MTI-101 treatment inducing activation of Stim1 and TRPC1 expression is a determinant of response in multiple myeloma

Michael F. Emmons, Nagaraju Anreddy, Javier Cuevas, Kayla Steinberger, Shengyu Yang, Mark McLaughlin, Ariosto Silva, Lori A. Hazlehurst

Research output: Contribution to journalArticlepeer-review

3 Scopus citations

Abstract

The emergence of drug resistance continues to be a major hurdle towards improving patient outcomes for the treatment of Multiple Myeloma. MTI-101 is a first-in-class peptidomimetic that binds a CD44/ITGA4 containing complex and triggers necrotic cell death in multiple myeloma cell lines. In this report, we show that acquisition of resistance to MTI-101 correlates with changes in expression of genes predicted to attenuate Ca2+ flux.
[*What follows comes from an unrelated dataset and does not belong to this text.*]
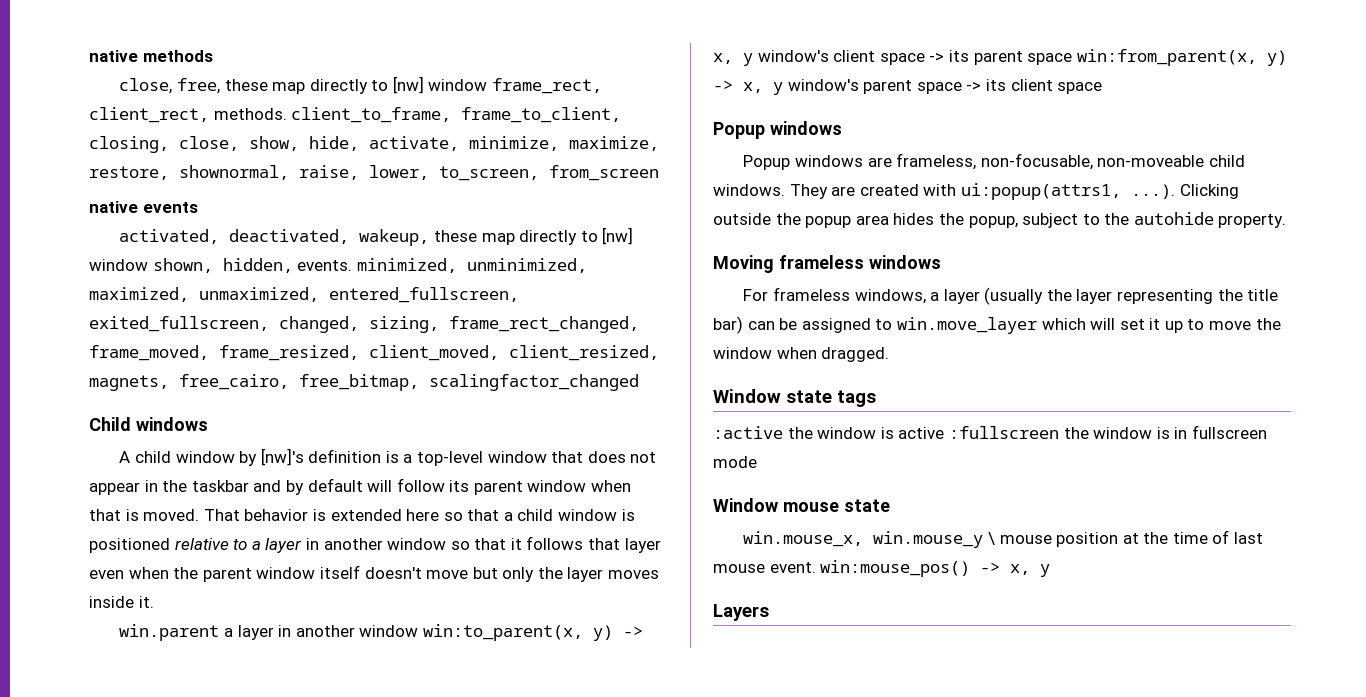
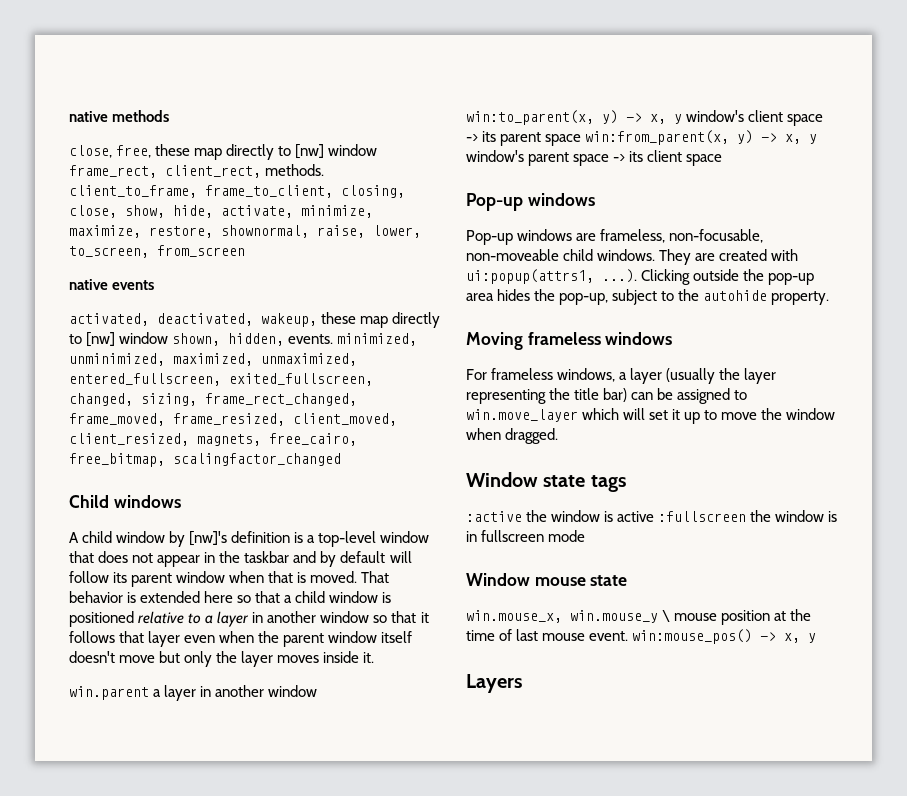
[713,121,842,139] [743,155,791,170] Popup windows // Popup -> [466,193,595,211] [466,230,513,245] Pop-up windows // Pop-up
[805,216,852,228] popup -> [768,273,815,285] pop-up
[968,216,1018,228] popup, -> [559,293,609,305] pop-up,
Consistent with the acquired resistant genotype, MTI-101 treatment induces a rapid and robust increase in intracellular Ca2+ levels in the parental cells; a finding that was attenuated in the acquired drug resistant cell line. Mechanistically, we show that pharmacological inhibition of store operated channels or reduction in the expression of a component of the store operated Ca2+ channel, TRPC1 blocks MTI-101 induced cell death. Importantly, MTI-101 is more potent in specimens obtained from relapsed myeloma patients, suggesting that relapse may occur at a cost for increased sensitivity to Ca2+ overload mediated cell death. Finally, we demonstrate that MTI-101 is synergistic when combined with bortezomib, using both myeloma cell lines and primary myeloma patient specimens. Together, these data continue to support the development of this novel class of compounds for the treatment of relapsed myeloma.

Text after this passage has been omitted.